La questione era già emersa nel dibattito politico dei giorni scorsi, con perplessità manifestate anche all’interno del campo largo. Nel Movimento 5 Stelle, in particolare, la candidatura di Benedetto si è intrecciata con le posizioni assunte negli anni dal partito sulla sua precedente esperienza alla guida della sanità reggina e con le denunce politiche relative a presunte irregolarità che sarebbero state commesse durante quel periodo. Parallelamente, nel Pd, diversi amministratori locali e provinciali avrebbero manifestato l’intenzione di lasciare il partito proprio in relazione alle modalità della scelta.
In questo contesto, le parole di Sorace rappresentano quindi un’ulteriore conferma di un malcontento che attraversa il campo largo, pur senza mettere in discussione, almeno da parte sua, il sostegno elettorale a Benedetto.

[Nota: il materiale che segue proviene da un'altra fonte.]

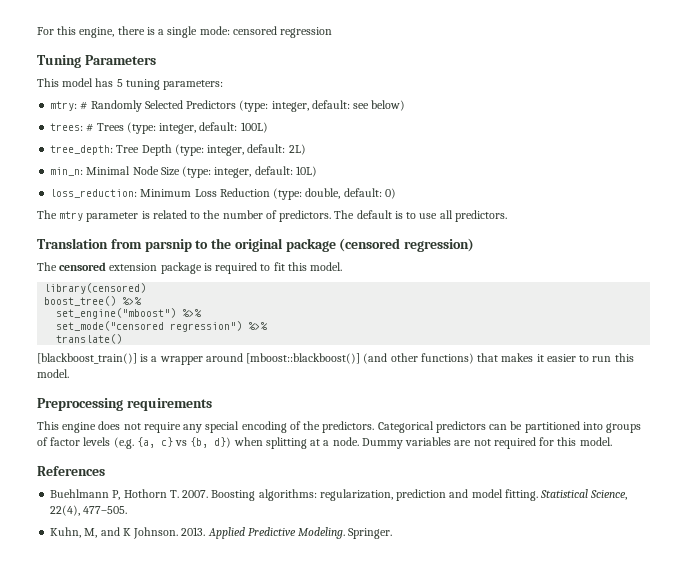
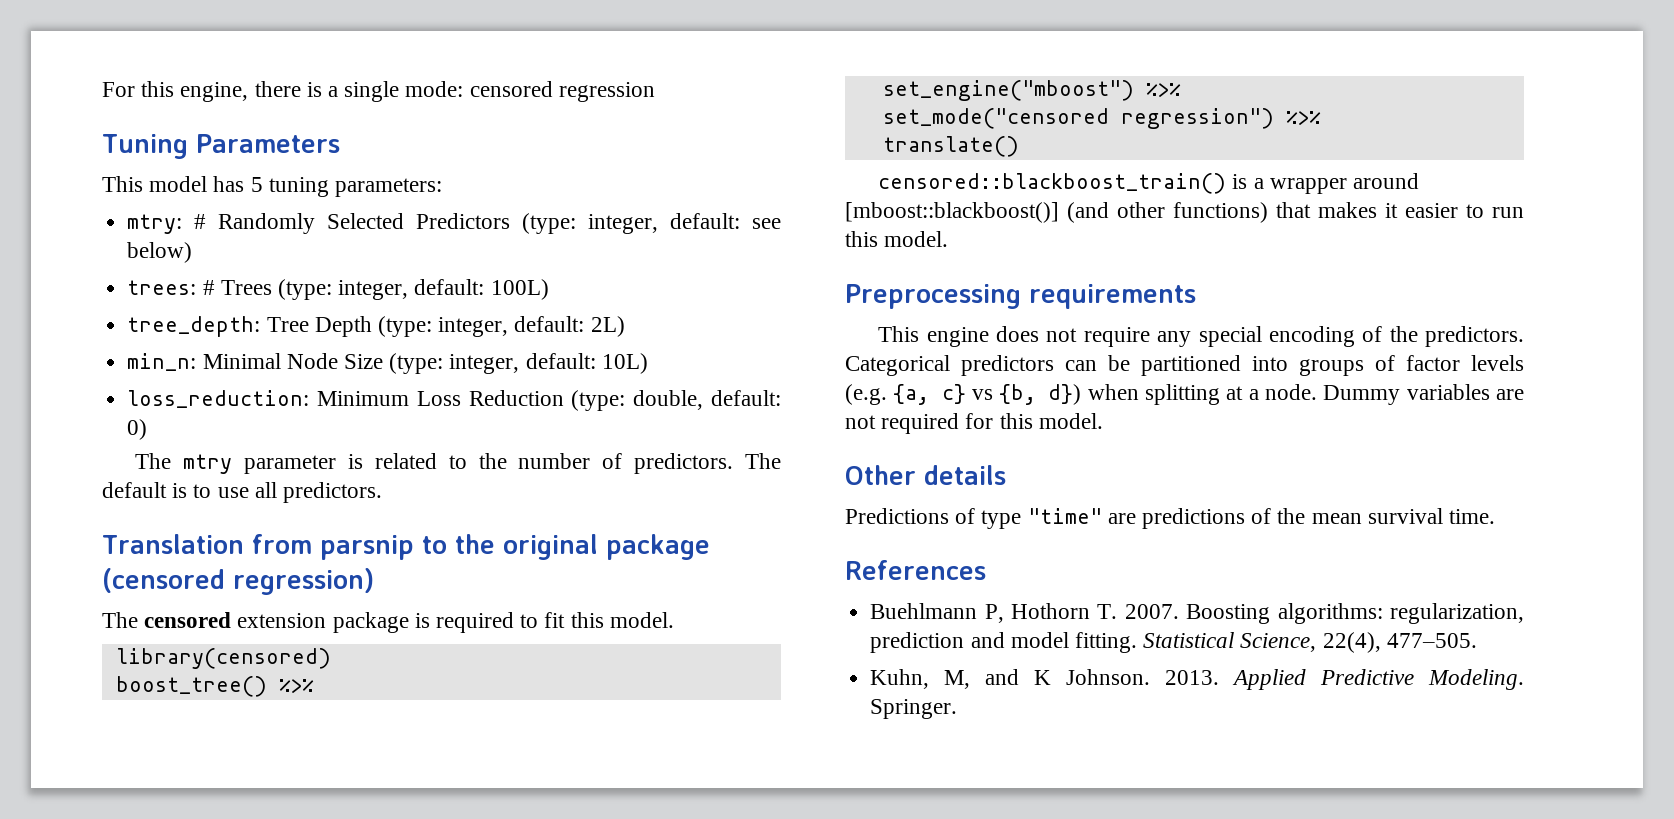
[37,353,137,364] [blackboost_train()] -> [878,173,1227,194] censored::blackboost_train()
(612, 441) none -> [845,465,1006,485] [845,508,1496,529] // Other details // Predictions of type "time" are predictions of the mean survival time.

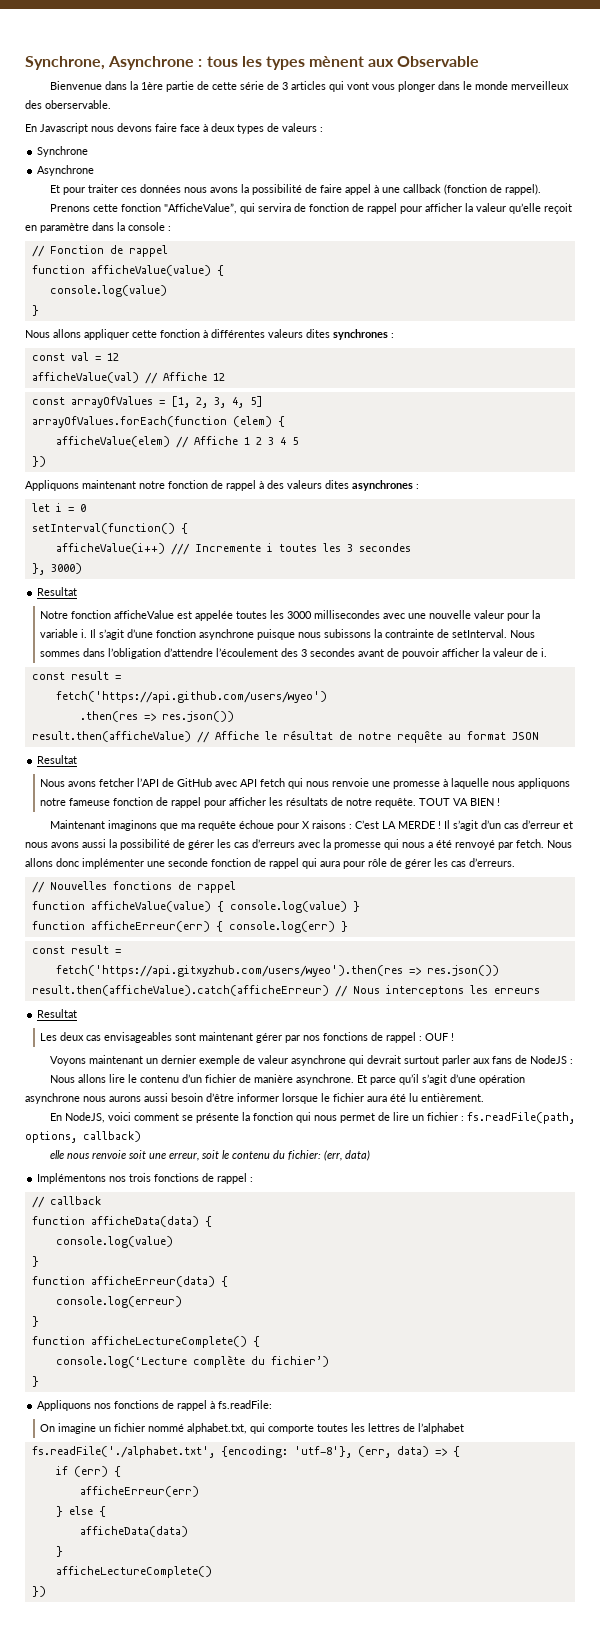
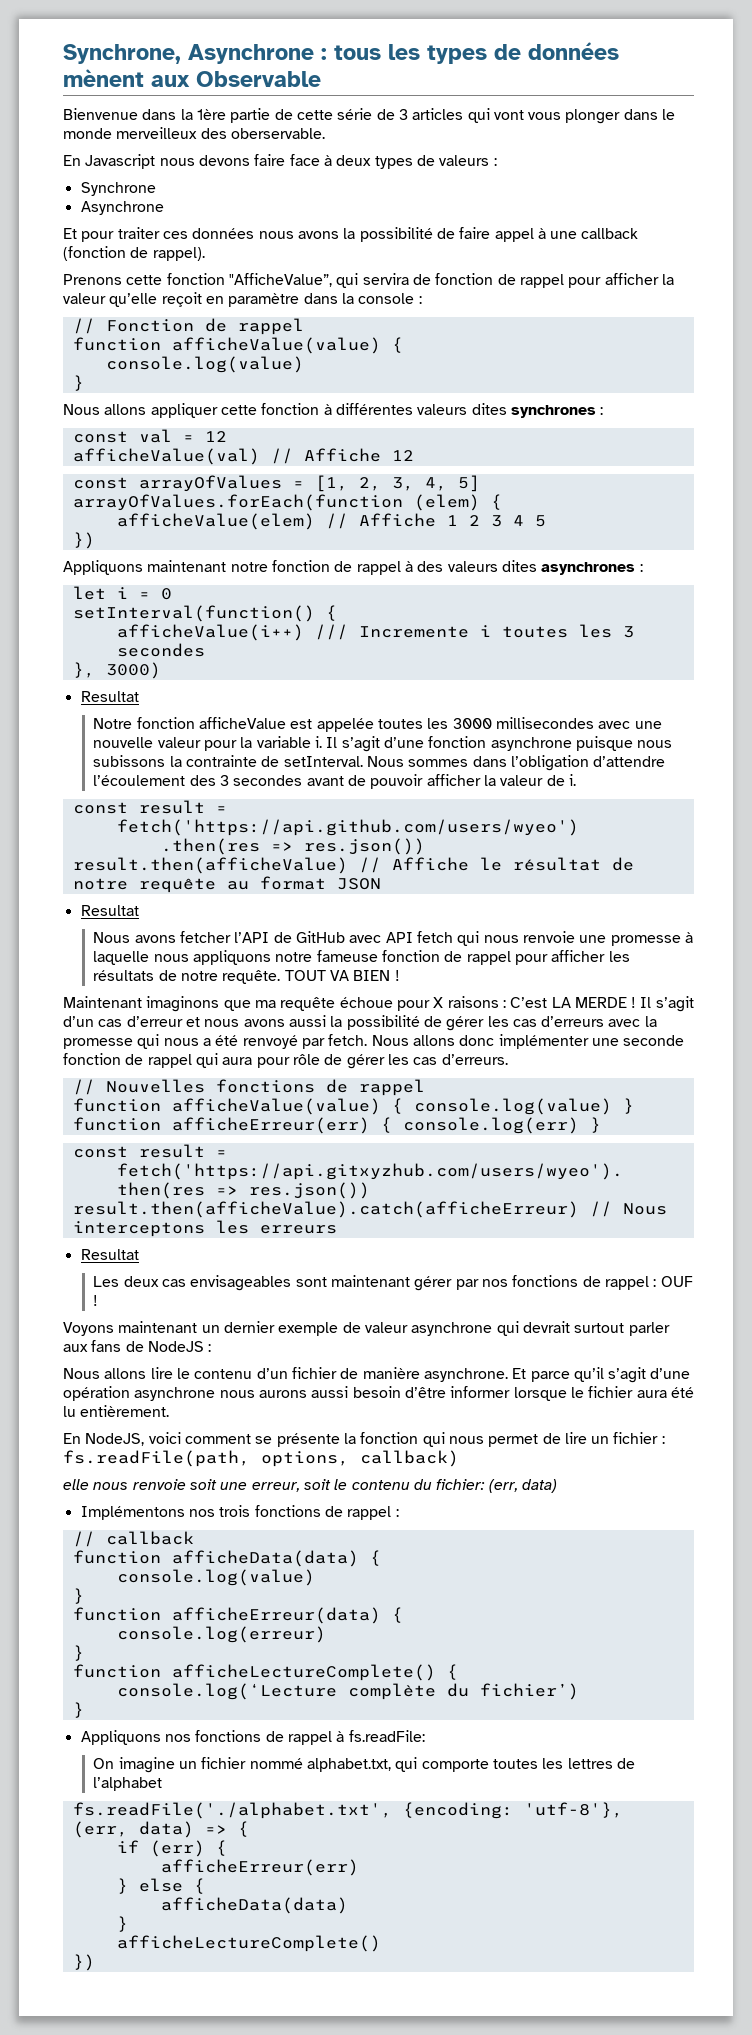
(305, 63) none -> [494,42,619,60] de données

Il dirigente dem, infatti, distingue chiaramente tra la persona e il metodo utilizzato per arrivare alla candidatura.
Il nodo della Locride e l’ipotesi Vittorio Zito
Sorace introduce poi una seconda questione, questa volta di natura strategica. A suo giudizio, considerata la pesante sconfitta ottenuta dal centrosinistra a Reggio Calabria, sarebbe stato opportuno valutare una candidatura espressione della Locride, così da concentrare il consenso dell’area su una figura conosciuta e radicata nel territorio. Il nome al quale fa riferimento è quello di Vittorio Zito, sindaco di Roccella Jonica e componente dell’assemblea nazionale del Pd. Sorace racconta di aver letto su diverse testate che Zito sarebbe stato individuato come possibile candidato, prima che la scelta virasse altrove.
“Vorrei inoltre aggiungere un punto di vista strategico su questa candidatura: non sarebbe stato forse meglio pensare a una candidatura nella Locride, vista la pesante sconfitta che tutto il centrosinistra ha ottenuto a Reggio Calabria, per cercare di concentrare tutti i voti locridei su un volto noto al territorio? Ho letto su varie testate giornalistiche che un nome era stato individuato: Vittorio Zito, Sindaco di Roccella Jonica, una città rinomata in tutta la Calabria, nonché componente dell’assemblea nazionale del NOSTRO partito. Con un battito di ciglia, però, il mio entusiasmo per una candidatura locridea alla Camera è stato spento dall’ennesimo paracadute lanciato da questo aeroplano impazzito guidato sempre da pochi.
“Il nostro partito ha bisogno di una vera revisione interna”
La conclusione della riflessione di Sorace assume quindi i contorni di un appello a una revisione interna del Partito Democratico. Il dirigente chiede un cambio di metodo e una maggiore centralità delle realtà territoriali, sostenendo la necessità di riportare militanti e amministratori del centrosinistra al centro dei processi decisionali e della costruzione delle candidature. “Alla luce di tutto ciò, penso proprio che il nostro partito abbia bisogno di una vera revisione interna, che possa riportare Donne e Uomini di sinistra al governo dei nostri paesi, delle nostre province, della nostra regione e della nostra nazione. Continuando così, ahimè, proseguiremo a perdere consensi o a farci votare ( per chi ancora lo fa)solo da chi si recherà alle urne per scegliere il meno peggio”.
La posizione di Sorace lascia dunque emergere un paradosso politico: il sostegno alla candidatura di Frank Benedetto resta confermato, ma il percorso che ha portato alla sua scelta viene contestato apertamente. Il tema del coinvolgimento dei circoli, del rapporto tra vertici e territori e della rappresentanza della Locride torna così al centro del dibattito in vista delle suppletive di Reggio Calabria.